SAMPIT – Kondisi Jalan M Hatta atau Jalan Lingkar Selatan Sampit kembali dikeluhkan oleh para pengguna jalan, terutama sopir truk. Jalur yang diperuntukkan bagi kendaraan angkutan berat ini semakin rusak parah, bergelombang, dan tergenang air, terutama saat musim hujan.
Salah satu sopir truk, Manurung, mengungkapkan bahwa kerusakan jalan tersebut telah berlangsung lama tanpa ada perbaikan signifikan.

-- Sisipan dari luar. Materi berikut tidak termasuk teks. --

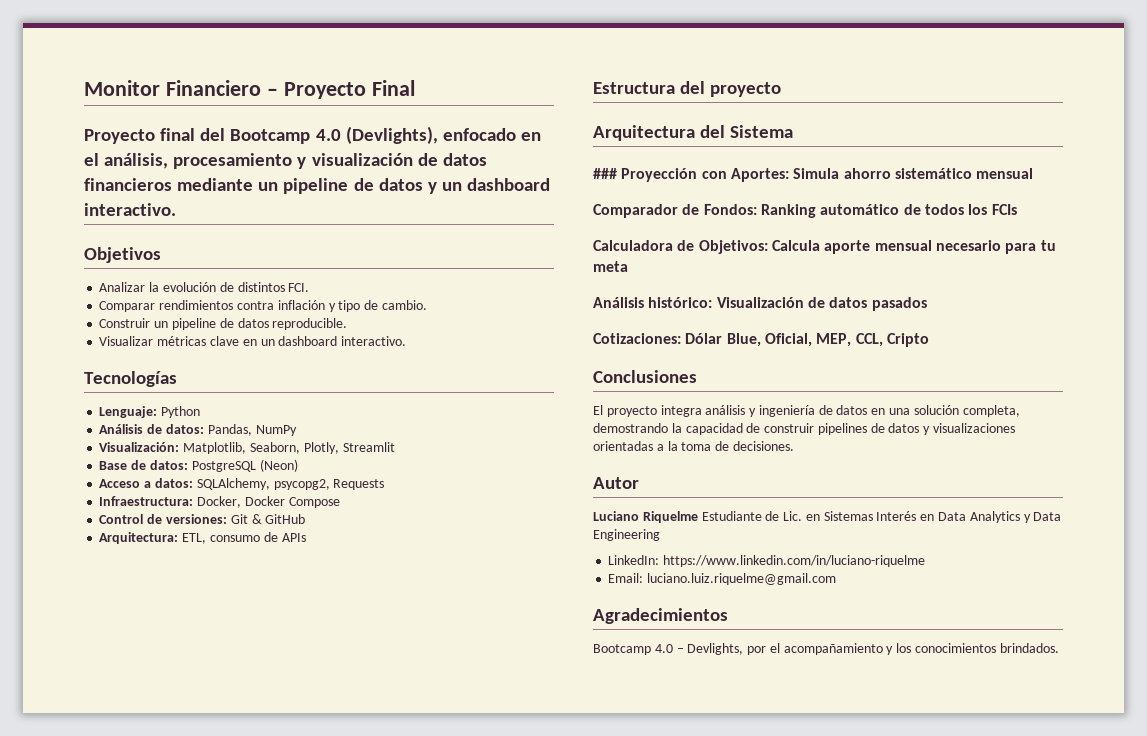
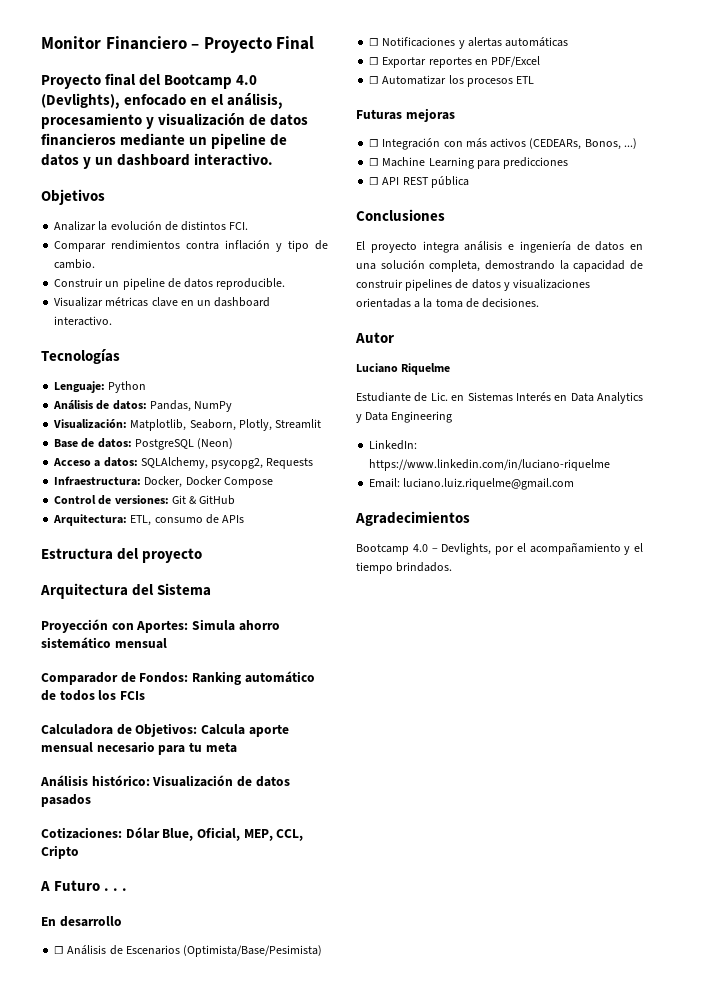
- ### Proyección con Aportes: Simula ahorro sistemático mensual
+ Proyección con Aportes: Simula ahorro sistemático mensual
+ A Futuro . . .
+ En desarrollo
+ ☐ Análisis de Escenarios (Optimista/Base/Pesimista)
+ ☐ Notificaciones y alertas automáticas
+ ☐ Exportar reportes en PDF/Excel
+ ☐ Automatizar los procesos ETL
+ Futuras mejoras
+ ☐ Integración con más activos (CEDEARs, Bonos, ...)
+ ☐ Machine Learning para predicciones
+ ☐ API REST pública
- El proyecto integra análisis y ingeniería de datos en una solución completa, demostrando la capacidad de construir pipelines de datos y visualizaciones orientadas a la toma de decisiones.
+ El proyecto integra análisis e ingeniería de datos en una solución completa, demostrando la capacidad de construir pipelines de datos y visualizaciones orientadas a la toma de decisiones.
- Luciano Riquelme Estudiante de Lic. en Sistemas Interés en Data Analytics y Data Engineering
+ Luciano Riquelme
+ Estudiante de Lic. en Sistemas Interés en Data Analytics y Data Engineering
- Bootcamp 4.0 – Devlights, por el acompañamiento y los conocimientos brindados.
+ Bootcamp 4.0 – Devlights, por el acompañamiento y el tiempo brindados.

“Dari tahun ke tahun kondisinya tetap seperti ini. Saat hujan, semakin parah karena jalan berlubang, penuh air, dan lumpur. Kami berharap dengan adanya Gubernur baru, jalan provinsi ini bisa lebih diperhatikan,” ujar Manurung, Selasa, 11 Februari 2025.
Kerusakan jalan tidak hanya menghambat kelancaran arus lalu lintas, tetapi juga membahayakan pengendara. Jalan yang bergelombang dan berlubang meningkatkan risiko kecelakaan, termasuk kendaraan terguling. Selain itu, kondisi ini juga mempercepat kerusakan truk, yang menjadi beban tambahan bagi para sopir.
“Kalau kendaraan rusak, artinya kami kehilangan pendapatan karena biaya perbaikan harus ditanggung sendiri,” tambahnya.
Akibat kondisi tersebut, banyak sopir angkutan berat terpaksa melewati jalan dalam kota demi menghindari kerusakan kendaraan dan kerugian lebih lanjut. Manurung dan para sopir lainnya berharap pemerintah, khususnya Gubernur baru, segera mengambil langkah nyata untuk memperbaiki Jalan Lingkar Selatan Sampit.
“Kalau jalan ini diperbaiki, truk bisa melintas dengan aman dan tidak perlu masuk ke jalan dalam kota. Semoga pemerintah segera bertindak,” harapnya.